Complexity of adaptive testing in scenarios defined extensionally
Ismael Rodriguez, David Rubio, Fernando Rubio
TL;DR
The paper studies adaptive testing when the IUT is specified extentionally as a finite set of possible definitions with a corresponding correct subset, and analyzes four problem variants arising from determinism and singleton versus multi-element incorrect/correct sets. It formalizes the model with collections $C$, inputs $I$, outputs $O$, and specification $E$, and defines four decision/optimization problems ($D$-ATDP, $D$-ATOP, $N$-ATDP, $N$-ATOP) whose complexities range from NP-complete (deterministic singleton cases) to PSPACE-complete (non-deterministic cases). It also establishes Log-APX hardness/completeness for optimization variants in the deterministic setting and provides PSPACE-hardness proofs via TQBF reductions for the non-deterministic variants, confirming that adaptive testing can be computationally intractable even in memoryless models. The results guide expectations for exact methods and motivate heuristic approaches (minimax and genetic algorithms) in practice.

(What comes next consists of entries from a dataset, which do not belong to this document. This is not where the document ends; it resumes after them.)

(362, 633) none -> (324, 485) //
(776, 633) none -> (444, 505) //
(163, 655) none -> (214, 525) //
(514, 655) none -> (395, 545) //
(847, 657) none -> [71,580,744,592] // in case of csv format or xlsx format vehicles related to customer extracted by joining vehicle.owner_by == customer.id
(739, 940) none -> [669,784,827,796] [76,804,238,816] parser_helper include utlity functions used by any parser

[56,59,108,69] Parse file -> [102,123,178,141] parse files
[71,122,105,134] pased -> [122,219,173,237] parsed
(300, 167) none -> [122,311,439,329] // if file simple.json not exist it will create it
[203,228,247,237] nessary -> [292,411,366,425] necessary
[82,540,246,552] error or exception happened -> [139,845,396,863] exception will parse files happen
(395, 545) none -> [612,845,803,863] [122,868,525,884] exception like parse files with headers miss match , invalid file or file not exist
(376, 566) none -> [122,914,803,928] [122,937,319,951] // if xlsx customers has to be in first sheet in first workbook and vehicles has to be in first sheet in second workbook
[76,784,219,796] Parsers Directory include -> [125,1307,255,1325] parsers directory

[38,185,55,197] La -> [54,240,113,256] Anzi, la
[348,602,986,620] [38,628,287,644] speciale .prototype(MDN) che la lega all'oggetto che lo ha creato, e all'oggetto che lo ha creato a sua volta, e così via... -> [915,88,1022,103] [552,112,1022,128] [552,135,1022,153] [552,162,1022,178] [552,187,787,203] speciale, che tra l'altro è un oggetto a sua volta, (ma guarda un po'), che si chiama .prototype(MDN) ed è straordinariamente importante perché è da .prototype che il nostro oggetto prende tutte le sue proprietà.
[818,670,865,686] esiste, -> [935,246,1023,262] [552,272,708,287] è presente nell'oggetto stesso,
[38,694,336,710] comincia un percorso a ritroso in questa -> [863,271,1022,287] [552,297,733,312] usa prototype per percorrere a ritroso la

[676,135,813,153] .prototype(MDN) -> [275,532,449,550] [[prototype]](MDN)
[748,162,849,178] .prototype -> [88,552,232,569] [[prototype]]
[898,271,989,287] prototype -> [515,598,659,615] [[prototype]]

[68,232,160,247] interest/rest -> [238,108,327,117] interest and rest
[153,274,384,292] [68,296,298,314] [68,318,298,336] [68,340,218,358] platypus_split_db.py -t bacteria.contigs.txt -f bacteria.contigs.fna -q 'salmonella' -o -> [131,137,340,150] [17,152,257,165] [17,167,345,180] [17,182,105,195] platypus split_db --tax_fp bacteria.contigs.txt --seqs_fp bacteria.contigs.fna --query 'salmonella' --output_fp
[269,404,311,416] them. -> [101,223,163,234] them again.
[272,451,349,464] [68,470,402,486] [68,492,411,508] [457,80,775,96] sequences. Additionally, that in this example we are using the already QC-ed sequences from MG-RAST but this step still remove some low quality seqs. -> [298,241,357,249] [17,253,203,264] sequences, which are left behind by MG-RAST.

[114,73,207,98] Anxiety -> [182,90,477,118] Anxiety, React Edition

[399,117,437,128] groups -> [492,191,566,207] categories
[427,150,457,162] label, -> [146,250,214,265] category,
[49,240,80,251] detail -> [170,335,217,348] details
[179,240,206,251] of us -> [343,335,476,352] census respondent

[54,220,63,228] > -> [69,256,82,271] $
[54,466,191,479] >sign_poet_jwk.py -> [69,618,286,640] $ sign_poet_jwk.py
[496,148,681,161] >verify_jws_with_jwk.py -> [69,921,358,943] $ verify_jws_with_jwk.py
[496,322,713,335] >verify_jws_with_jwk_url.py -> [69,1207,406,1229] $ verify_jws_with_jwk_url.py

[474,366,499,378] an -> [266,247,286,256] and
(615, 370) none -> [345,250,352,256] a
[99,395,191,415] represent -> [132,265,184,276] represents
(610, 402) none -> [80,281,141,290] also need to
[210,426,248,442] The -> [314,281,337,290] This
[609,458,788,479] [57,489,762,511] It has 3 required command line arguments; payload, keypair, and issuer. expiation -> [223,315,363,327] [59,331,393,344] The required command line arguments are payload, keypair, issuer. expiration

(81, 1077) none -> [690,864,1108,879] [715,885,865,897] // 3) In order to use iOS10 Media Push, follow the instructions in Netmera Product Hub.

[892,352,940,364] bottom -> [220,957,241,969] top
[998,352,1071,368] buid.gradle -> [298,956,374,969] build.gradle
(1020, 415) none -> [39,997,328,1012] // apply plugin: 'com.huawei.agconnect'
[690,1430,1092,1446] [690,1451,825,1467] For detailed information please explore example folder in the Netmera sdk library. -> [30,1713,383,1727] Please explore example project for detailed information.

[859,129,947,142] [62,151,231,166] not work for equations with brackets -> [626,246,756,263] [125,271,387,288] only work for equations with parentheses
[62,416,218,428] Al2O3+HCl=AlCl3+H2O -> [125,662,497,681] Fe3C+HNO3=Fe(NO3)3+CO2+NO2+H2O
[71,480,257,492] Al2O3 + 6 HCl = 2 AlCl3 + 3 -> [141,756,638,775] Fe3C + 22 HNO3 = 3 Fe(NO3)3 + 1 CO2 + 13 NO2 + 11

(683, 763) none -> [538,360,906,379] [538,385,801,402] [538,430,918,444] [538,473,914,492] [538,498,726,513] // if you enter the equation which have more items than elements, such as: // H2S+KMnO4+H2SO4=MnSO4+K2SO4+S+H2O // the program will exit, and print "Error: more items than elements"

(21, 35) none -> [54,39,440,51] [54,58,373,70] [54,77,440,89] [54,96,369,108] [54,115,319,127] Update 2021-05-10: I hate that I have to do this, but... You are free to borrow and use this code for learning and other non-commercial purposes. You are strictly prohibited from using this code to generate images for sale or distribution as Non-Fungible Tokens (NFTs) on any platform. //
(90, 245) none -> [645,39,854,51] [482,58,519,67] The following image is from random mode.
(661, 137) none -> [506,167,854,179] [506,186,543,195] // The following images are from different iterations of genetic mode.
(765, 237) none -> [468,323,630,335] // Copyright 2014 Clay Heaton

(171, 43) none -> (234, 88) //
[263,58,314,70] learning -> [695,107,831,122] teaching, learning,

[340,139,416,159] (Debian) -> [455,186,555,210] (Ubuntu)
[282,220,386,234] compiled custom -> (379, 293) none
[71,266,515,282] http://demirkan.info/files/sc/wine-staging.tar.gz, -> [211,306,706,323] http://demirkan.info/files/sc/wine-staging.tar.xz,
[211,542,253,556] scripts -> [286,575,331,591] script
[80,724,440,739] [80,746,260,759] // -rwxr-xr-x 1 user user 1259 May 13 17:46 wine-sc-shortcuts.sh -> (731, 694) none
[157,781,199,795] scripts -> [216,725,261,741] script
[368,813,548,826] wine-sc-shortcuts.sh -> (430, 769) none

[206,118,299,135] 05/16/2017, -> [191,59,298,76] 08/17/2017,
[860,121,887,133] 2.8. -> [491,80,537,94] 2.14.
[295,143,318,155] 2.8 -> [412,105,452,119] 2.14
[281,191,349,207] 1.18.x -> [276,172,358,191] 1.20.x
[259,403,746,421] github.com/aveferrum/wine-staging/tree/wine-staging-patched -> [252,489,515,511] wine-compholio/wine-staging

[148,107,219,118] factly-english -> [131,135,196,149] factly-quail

Overall, the work highlights the intrinsic hardness of adaptive testing under extensional definitions and connects it to classic complexity classes through explicit reductions.
Abstract
In this paper we consider a testing setting where the set of possible definitions of the Implementation Under Test (IUT), as well as the behavior of each of these definitions in all possible interactions, are extensionally defined, i.e., on an element-by-element and case-by-case basis. Under this setting, the problem of finding the minimum testing strategy such that collected observations will necessarily let us decide whether the IUT is correct or not (i.e., whether it necessarily belongs to the set of possible correct definitions or not) is studied in four possible problem variants: with or without non-determinism; and with or without more than one possible definition in the sets of possible correct and incorrect definitions. The computational complexity of these variants is studied, and properties such as PSPACE-completeness and Log-APX-hardness are identified.